- [Records for the exercise]:
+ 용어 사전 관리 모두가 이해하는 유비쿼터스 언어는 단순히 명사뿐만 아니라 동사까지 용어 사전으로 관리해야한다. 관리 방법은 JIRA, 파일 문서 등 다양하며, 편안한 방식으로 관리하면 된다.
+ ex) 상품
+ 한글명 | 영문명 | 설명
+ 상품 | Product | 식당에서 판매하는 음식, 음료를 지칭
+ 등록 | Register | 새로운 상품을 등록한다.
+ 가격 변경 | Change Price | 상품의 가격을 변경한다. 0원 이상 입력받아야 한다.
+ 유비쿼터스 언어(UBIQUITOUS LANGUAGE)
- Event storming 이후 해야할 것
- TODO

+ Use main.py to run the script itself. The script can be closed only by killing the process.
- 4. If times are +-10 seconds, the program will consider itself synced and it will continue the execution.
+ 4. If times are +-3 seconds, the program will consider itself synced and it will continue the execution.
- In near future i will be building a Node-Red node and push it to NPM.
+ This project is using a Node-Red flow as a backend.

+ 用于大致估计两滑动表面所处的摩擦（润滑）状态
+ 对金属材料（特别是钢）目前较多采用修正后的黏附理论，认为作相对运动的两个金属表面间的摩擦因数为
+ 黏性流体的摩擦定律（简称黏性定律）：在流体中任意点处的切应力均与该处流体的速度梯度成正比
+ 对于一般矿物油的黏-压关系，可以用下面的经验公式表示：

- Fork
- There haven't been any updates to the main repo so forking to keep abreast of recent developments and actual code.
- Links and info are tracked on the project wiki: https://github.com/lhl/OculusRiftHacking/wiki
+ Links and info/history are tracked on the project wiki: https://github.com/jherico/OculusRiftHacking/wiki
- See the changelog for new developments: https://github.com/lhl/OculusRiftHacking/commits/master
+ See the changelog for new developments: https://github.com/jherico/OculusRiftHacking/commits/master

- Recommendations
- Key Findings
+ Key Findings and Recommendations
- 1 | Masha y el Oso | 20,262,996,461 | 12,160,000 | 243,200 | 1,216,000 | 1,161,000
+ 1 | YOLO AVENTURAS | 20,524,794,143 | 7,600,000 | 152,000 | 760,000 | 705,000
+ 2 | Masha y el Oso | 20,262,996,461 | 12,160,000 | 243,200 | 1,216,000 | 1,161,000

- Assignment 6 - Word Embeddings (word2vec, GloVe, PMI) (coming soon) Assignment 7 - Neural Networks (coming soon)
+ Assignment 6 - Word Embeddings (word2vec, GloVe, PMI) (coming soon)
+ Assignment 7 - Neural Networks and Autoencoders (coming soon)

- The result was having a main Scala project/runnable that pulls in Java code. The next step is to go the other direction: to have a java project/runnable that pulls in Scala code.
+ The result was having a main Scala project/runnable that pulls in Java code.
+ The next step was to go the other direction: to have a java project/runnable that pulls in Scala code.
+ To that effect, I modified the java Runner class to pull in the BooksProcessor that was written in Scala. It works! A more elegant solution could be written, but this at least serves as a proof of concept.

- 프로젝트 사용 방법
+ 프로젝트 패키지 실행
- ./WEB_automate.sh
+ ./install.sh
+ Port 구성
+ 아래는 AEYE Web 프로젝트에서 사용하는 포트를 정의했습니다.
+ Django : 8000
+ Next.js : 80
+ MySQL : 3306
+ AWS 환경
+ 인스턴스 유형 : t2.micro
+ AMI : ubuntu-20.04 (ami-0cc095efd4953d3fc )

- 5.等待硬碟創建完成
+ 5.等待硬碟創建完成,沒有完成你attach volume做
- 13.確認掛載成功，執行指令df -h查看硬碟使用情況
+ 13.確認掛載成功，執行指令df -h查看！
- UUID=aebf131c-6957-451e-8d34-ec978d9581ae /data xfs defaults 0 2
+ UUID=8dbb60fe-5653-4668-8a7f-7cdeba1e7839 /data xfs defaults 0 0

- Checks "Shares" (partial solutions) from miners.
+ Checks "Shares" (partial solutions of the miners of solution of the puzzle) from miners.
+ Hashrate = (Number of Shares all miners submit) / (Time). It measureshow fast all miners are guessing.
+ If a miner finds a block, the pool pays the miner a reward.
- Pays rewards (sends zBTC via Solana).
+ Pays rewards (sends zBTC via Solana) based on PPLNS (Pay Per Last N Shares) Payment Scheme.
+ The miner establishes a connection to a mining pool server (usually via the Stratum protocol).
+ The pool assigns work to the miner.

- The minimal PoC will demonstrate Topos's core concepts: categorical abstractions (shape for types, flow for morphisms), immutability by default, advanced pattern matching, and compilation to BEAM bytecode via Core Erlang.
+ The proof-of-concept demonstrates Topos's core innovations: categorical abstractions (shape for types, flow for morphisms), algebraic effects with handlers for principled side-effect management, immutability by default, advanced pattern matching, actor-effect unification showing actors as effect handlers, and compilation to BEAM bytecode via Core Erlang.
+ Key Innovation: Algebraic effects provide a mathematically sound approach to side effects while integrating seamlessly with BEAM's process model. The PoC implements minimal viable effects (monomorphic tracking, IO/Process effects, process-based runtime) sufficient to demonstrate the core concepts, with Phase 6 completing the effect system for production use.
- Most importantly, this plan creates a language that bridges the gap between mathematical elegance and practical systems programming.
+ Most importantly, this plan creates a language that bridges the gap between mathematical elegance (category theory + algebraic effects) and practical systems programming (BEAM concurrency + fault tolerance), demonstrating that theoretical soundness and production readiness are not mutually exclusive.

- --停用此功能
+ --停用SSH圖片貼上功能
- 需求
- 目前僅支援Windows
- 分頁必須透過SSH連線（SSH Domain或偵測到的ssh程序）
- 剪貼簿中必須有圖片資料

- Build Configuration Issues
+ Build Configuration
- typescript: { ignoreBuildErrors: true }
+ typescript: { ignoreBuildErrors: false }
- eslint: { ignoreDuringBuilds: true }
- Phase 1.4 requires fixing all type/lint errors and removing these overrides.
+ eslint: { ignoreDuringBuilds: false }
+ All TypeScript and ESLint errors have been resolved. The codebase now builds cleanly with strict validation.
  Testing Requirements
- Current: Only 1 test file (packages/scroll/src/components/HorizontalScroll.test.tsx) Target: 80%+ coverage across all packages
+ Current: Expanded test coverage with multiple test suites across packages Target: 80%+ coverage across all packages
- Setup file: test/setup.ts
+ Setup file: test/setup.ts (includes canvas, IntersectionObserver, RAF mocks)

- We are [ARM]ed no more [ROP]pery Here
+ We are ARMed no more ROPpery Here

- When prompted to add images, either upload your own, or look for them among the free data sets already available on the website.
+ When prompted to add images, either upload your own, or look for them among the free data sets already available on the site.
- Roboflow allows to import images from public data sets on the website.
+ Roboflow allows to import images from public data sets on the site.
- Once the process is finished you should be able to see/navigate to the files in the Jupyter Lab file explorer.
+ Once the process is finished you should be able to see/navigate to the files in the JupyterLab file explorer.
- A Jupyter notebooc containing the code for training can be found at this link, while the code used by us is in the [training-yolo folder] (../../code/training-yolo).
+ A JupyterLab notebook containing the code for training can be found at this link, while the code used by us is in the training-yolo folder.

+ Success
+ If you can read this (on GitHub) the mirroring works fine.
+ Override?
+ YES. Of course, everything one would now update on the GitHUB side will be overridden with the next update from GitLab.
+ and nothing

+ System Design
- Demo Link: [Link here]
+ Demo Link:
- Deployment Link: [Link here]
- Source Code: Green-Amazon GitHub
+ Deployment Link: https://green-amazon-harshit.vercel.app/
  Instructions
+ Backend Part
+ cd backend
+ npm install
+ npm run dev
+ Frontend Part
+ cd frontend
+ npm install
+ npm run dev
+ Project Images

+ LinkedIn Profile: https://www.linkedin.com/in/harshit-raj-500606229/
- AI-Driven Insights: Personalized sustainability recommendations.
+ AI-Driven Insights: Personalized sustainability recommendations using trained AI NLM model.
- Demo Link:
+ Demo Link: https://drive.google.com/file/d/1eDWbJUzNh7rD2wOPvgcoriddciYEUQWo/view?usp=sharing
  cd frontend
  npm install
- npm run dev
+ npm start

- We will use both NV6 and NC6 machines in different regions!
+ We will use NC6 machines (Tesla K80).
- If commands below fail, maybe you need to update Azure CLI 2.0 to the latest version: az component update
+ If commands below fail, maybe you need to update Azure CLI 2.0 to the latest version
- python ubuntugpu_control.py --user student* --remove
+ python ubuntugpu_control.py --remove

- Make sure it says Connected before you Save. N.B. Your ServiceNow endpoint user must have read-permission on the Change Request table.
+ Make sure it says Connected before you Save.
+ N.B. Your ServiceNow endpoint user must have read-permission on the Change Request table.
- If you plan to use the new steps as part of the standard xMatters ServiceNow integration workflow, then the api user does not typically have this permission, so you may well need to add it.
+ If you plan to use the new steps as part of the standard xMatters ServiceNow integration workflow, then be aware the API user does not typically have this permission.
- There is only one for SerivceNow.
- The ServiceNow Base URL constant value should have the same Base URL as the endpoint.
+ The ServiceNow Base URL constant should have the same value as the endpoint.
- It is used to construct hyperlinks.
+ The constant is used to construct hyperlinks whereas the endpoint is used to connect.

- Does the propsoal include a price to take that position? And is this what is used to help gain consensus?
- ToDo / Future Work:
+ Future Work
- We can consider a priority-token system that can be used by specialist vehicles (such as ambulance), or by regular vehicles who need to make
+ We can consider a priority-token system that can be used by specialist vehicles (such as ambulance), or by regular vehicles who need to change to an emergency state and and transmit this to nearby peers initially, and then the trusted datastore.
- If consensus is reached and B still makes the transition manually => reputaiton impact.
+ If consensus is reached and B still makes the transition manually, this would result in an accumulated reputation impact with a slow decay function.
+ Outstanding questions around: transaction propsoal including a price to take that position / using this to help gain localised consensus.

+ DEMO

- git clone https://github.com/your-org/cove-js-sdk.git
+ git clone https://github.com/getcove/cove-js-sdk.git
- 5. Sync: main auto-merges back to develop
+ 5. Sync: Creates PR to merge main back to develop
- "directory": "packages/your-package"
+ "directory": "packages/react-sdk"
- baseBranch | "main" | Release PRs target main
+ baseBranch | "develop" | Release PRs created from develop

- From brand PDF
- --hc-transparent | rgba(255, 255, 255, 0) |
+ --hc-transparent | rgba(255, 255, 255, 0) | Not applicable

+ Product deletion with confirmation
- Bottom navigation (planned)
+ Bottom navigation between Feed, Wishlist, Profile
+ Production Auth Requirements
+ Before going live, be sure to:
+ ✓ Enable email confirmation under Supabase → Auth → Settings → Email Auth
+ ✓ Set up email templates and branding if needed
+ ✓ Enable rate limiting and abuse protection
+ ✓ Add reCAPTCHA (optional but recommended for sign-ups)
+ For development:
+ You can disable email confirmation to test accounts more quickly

- [Work required]: Copy out every line above where "latest" is present.

- [Task result]:
- If commands below fail, maybe you need to update Azure CLI 2.0 to the latest version: az component update
+ If commands below fail, maybe you need to update Azure CLI 2.0 to the latest version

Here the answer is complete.